(Data extracted from a collection)
● ● ● ● ● ● ●
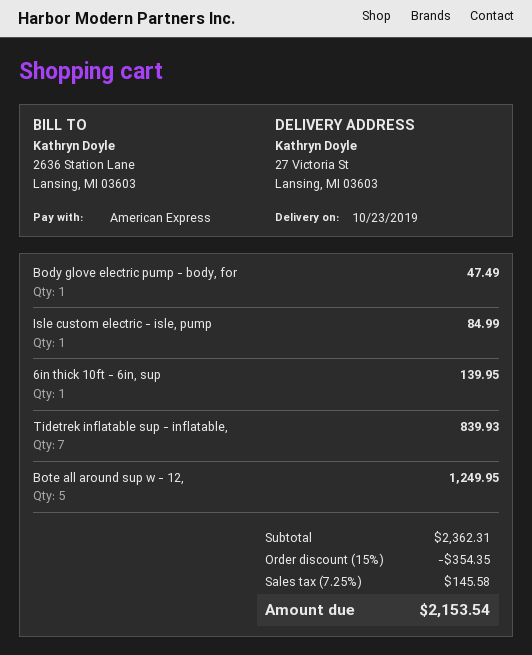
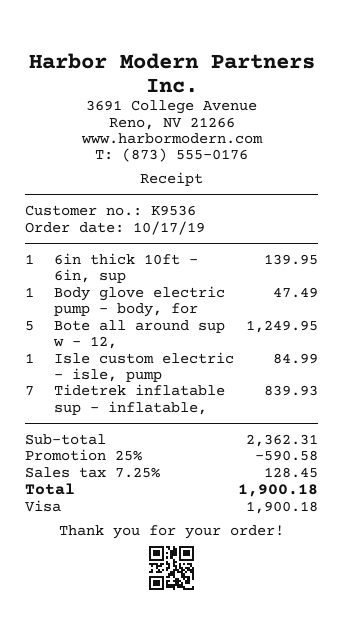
payment method: American Express -> Visa
discount: 15% = 354.35 -> 25% = 590.58
tax: 7.25% = 145.58 -> 7.25% = 128.45
total: 2153.54 -> 1900.18

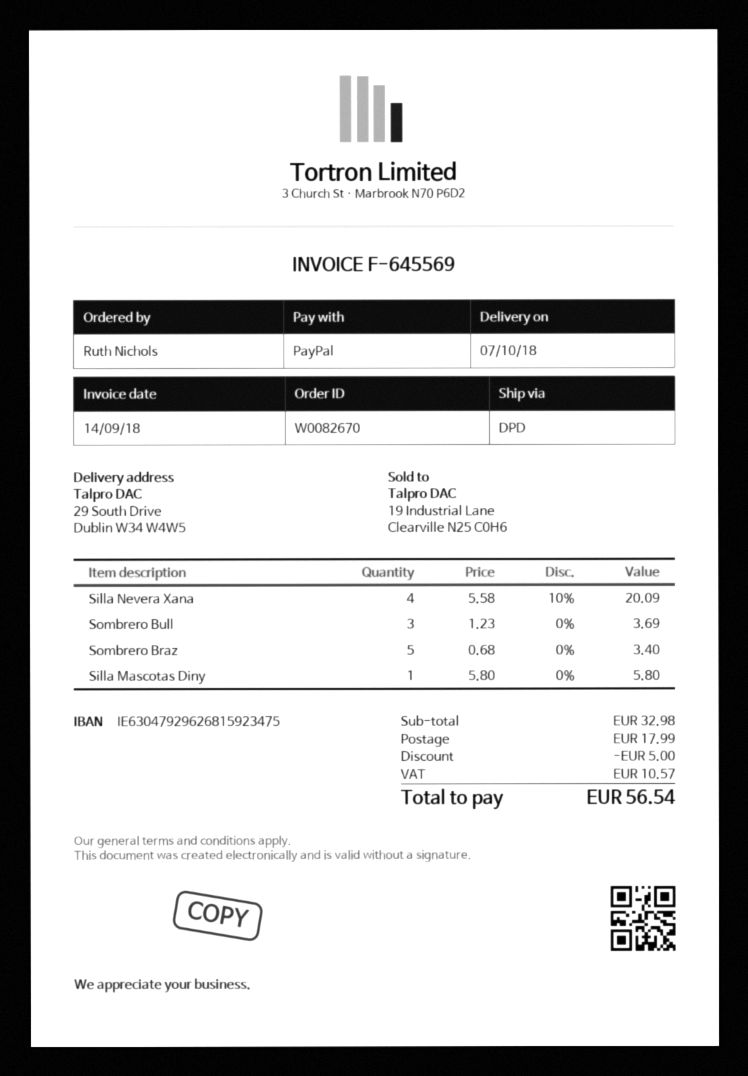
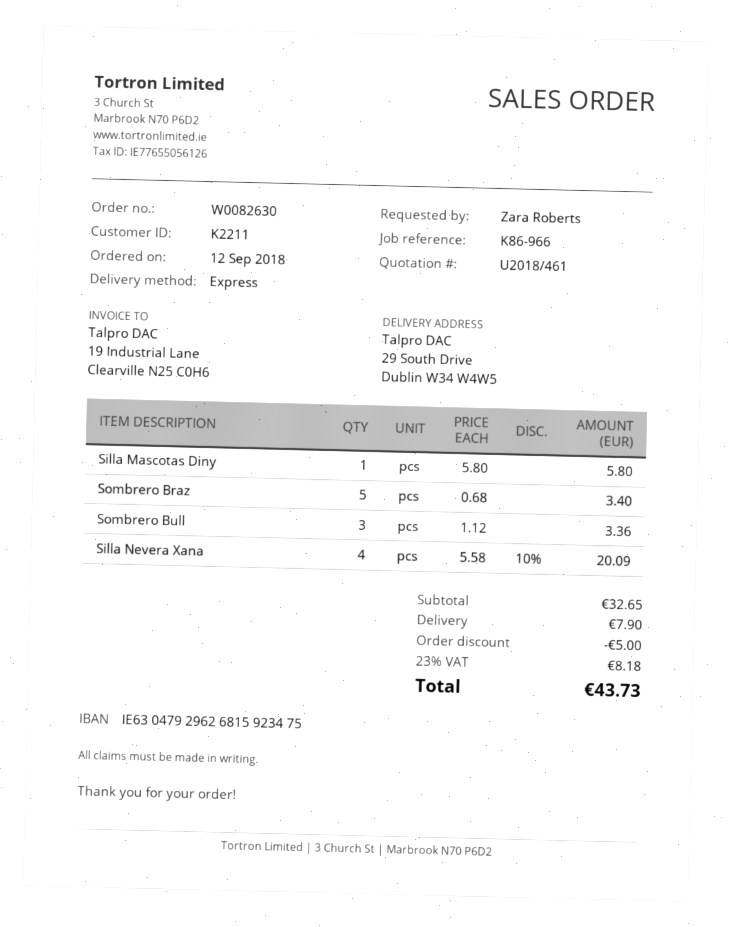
order number: W0082670 -> W0082630
ordered by: Ruth Nichols -> Zara Roberts
shipping method: DPD -> express
Sombrero Bull: 3 x 1.23 = 3.69 -> 3 x 1.12 = 3.36
subtotal: 32.98 -> 32.65
shipping: 17.99 -> 7.90
tax: 10.57 -> 8.18
total: 56.54 -> 43.73

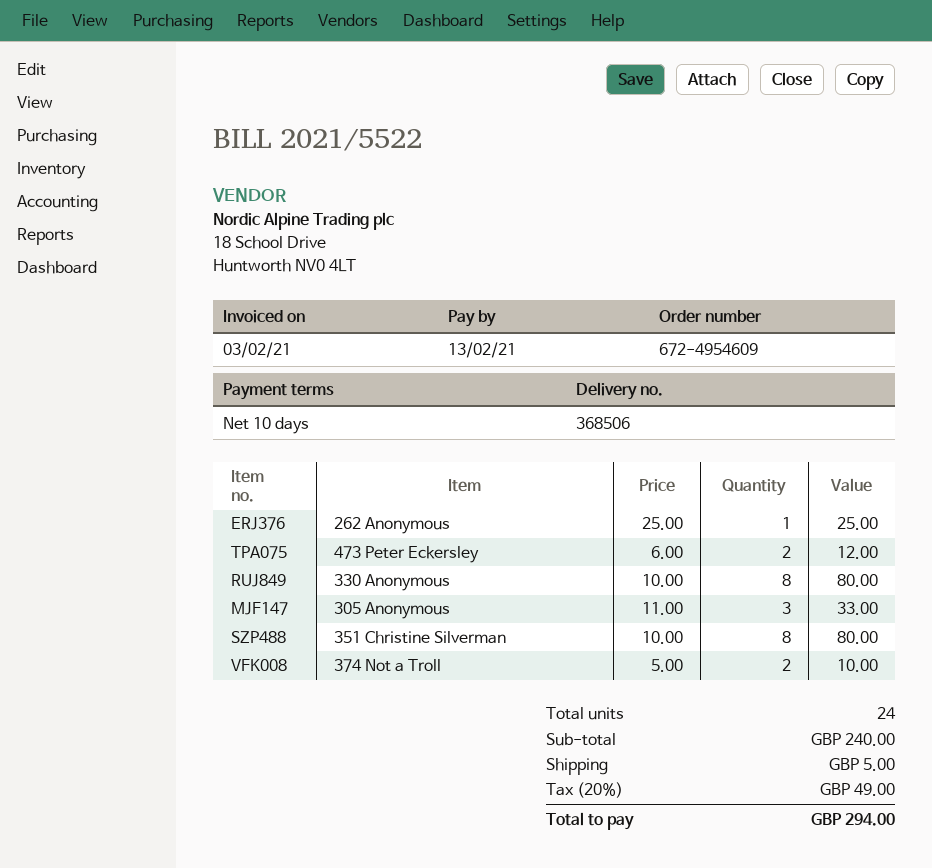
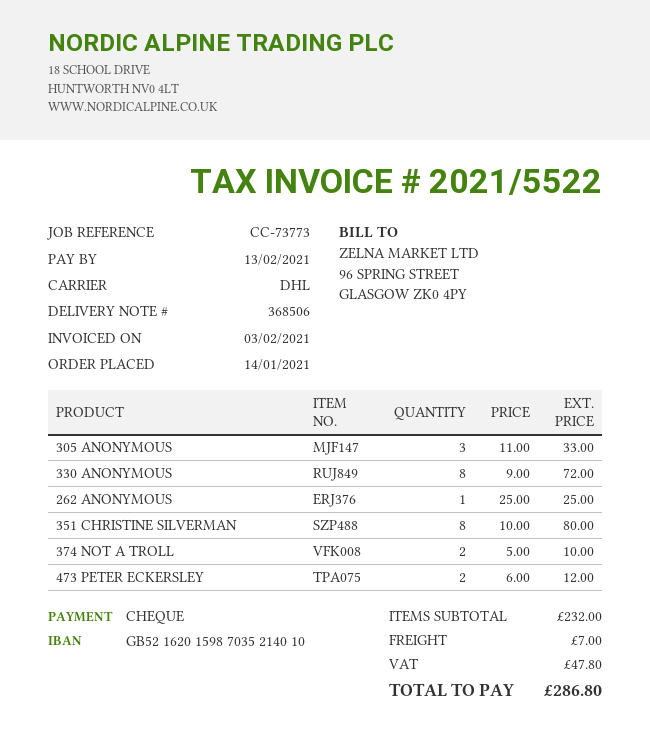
330 Anonymous: 8 x 10.00 = 80.00 -> 8 x 9.00 = 72.00
subtotal: 240.00 -> 232.00
shipping: 5.00 -> 7.00
tax: 49.00 -> 47.80
total: 294.00 -> 286.80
● ● ● ● ● ● ●
#### DESCRIPTION OF THE TASK:
Retype the lines from the one containing "discount: 15% = 354.35 -> 25% = 590.58" down to the last line of the records, both included, exactly and nothing more. Pictures stay out.

#### RESULT:
discount: 15% = 354.35 -> 25% = 590.58
tax: 7.25% = 145.58 -> 7.25% = 128.45
total: 2153.54 -> 1900.18

order number: W0082670 -> W0082630
ordered by: Ruth Nichols -> Zara Roberts
shipping method: DPD -> express
Sombrero Bull: 3 x 1.23 = 3.69 -> 3 x 1.12 = 3.36
subtotal: 32.98 -> 32.65
shipping: 17.99 -> 7.90
tax: 10.57 -> 8.18
total: 56.54 -> 43.73

330 Anonymous: 8 x 10.00 = 80.00 -> 8 x 9.00 = 72.00
subtotal: 240.00 -> 232.00
shipping: 5.00 -> 7.00
tax: 49.00 -> 47.80
total: 294.00 -> 286.80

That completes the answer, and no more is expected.